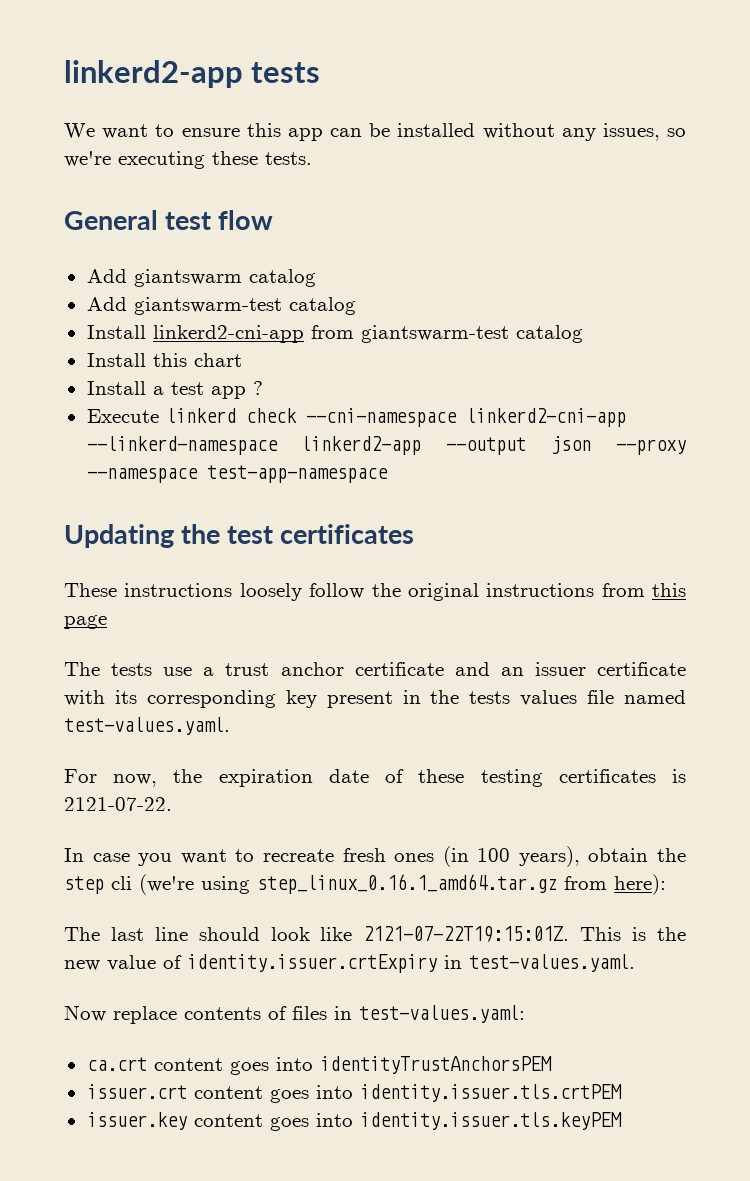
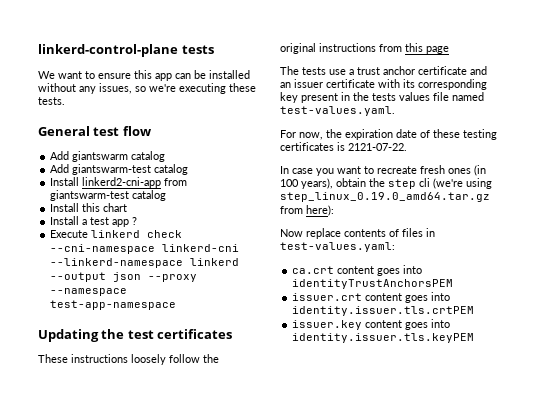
[64,60,243,88] linkerd2-app -> [38,44,178,57] linkerd-control-plane
[465,408,626,427] [86,436,422,455] linkerd2-cni-app --linkerd-namespace linkerd2-app -> [162,244,240,252] [50,258,240,268] linkerd-cni --linkerd-namespace linkerd
[257,874,557,894] step_linux_0.16.1_amd64.tar.gz -> [280,192,490,202] step_linux_0.19.0_amd64.tar.gz
[64,926,687,942] [64,954,635,973] // The last line should look like 2121-07-22T19:15:01Z. This is the new value of identity.issuer.crtExpiry in test-values.yaml. -> (334, 210) none

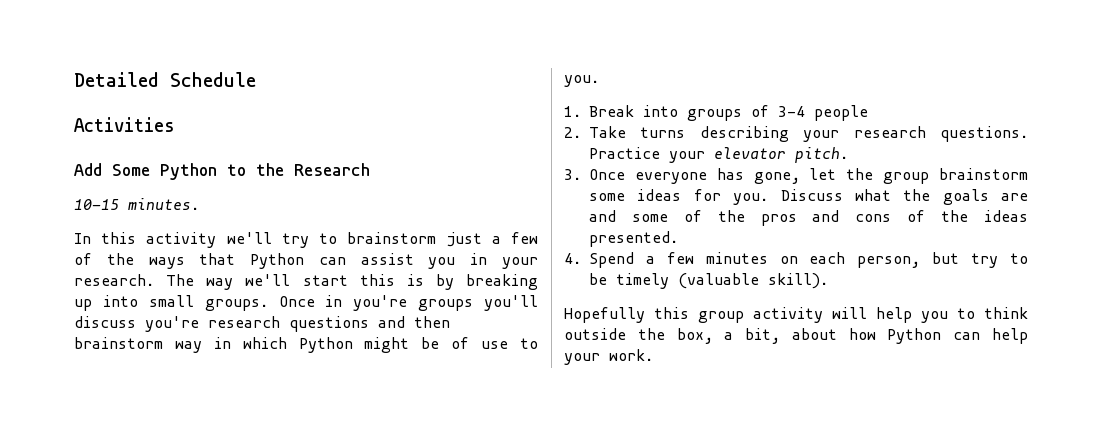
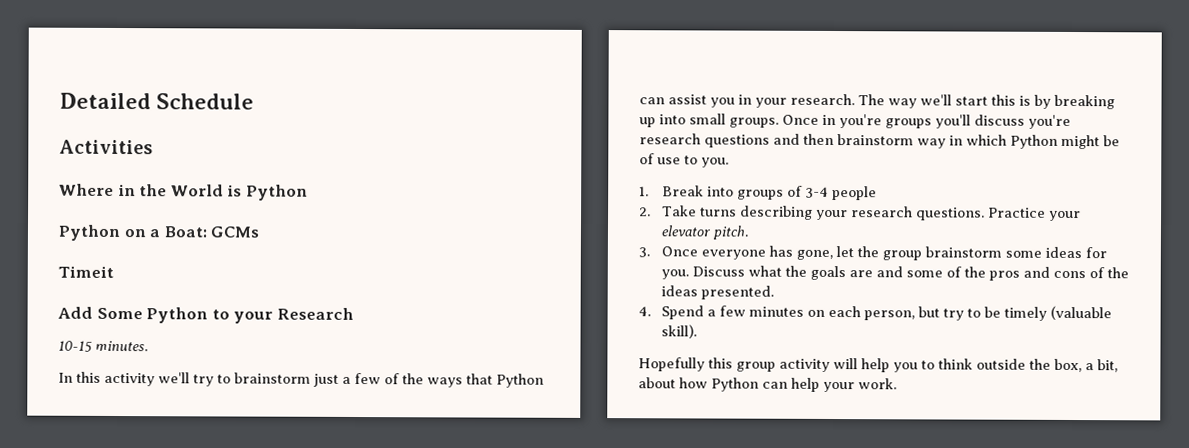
(175, 124) none -> [59,183,308,201] [58,224,260,242] [58,265,114,278] // Where in the World is Python // Python on a Boat: GCMs // Timeit
[256,163,284,176] the -> [233,311,274,324] your

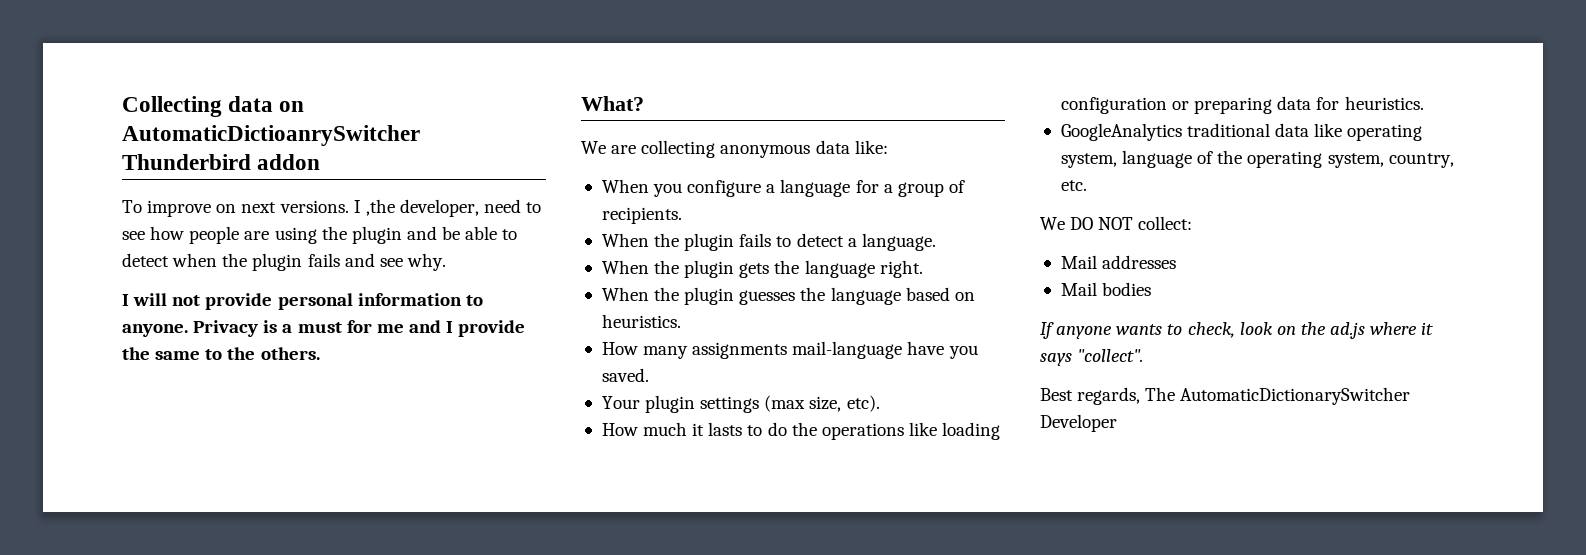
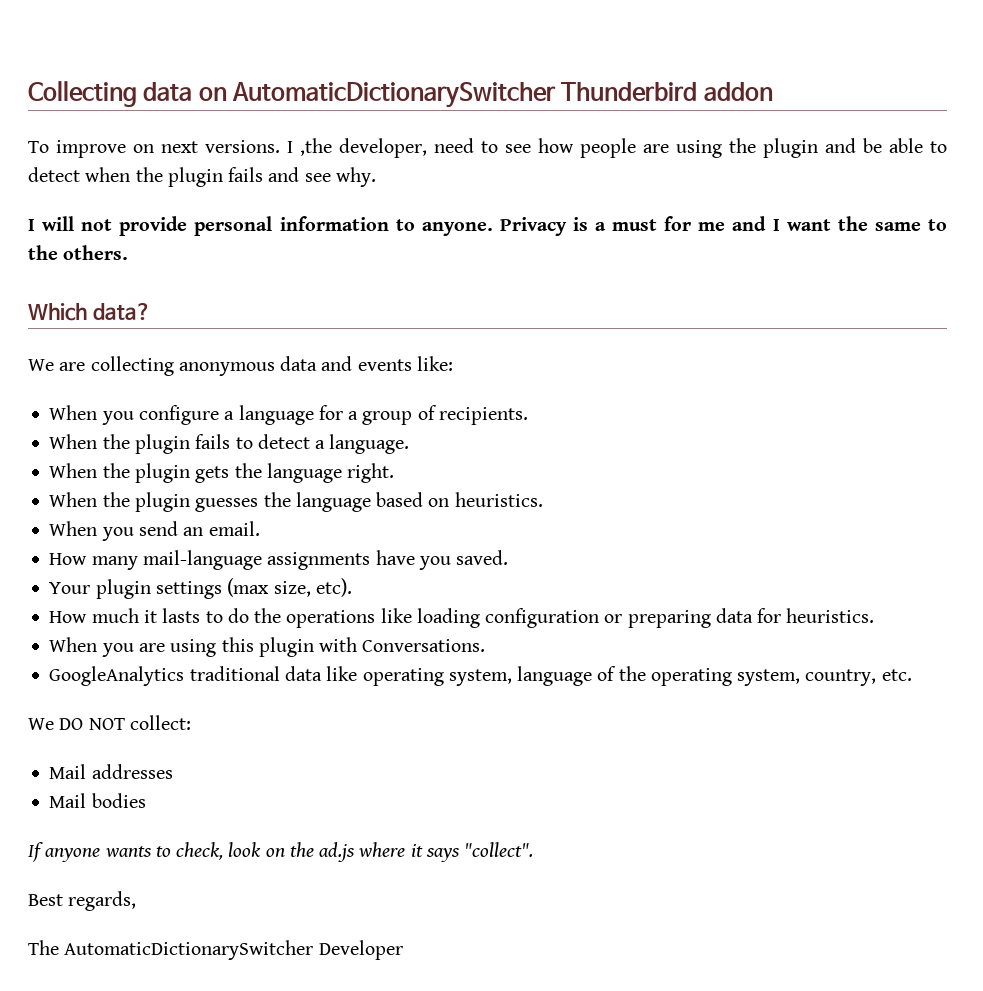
[122,125,420,146] AutomaticDictioanrySwitcher -> [232,82,557,108] AutomaticDictionarySwitcher
[458,320,526,337] provide -> [786,219,831,231] want
[581,96,644,111] What? -> [28,303,151,321] Which data?
(850, 147) none -> [321,356,412,371] and events
(681, 321) none -> [49,521,260,541] // When you send an email.
[692,341,903,359] assignments mail-language -> [142,550,371,570] mail-language assignments
(1424, 103) none -> [49,637,486,657] // When you are using this plugin with Conversations.
(1141, 396) none -> (137, 901) //

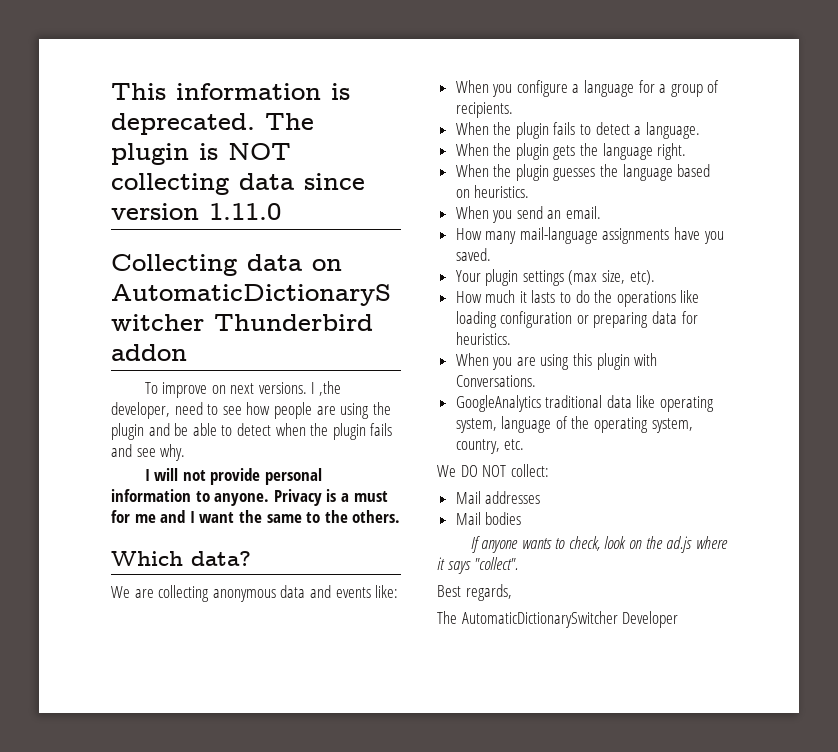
(28, 94) none -> [111,83,350,100] [111,113,314,135] [111,143,291,165] [111,173,365,195] [111,203,281,220] This information is deprecated. The plugin is NOT collecting data since version 1.11.0 //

··········

[GOAL OF THE EXERCISE]
Note every line of the entries in which "data" appears, and copy it down.

[ANSWER SECTION]
[581,96,644,111] What? -> [28,303,151,321] Which data?
(28, 94) none -> [111,83,350,100] [111,113,314,135] [111,143,291,165] [111,173,365,195] [111,203,281,220] This information is deprecated. The plugin is NOT collecting data since version 1.11.0 //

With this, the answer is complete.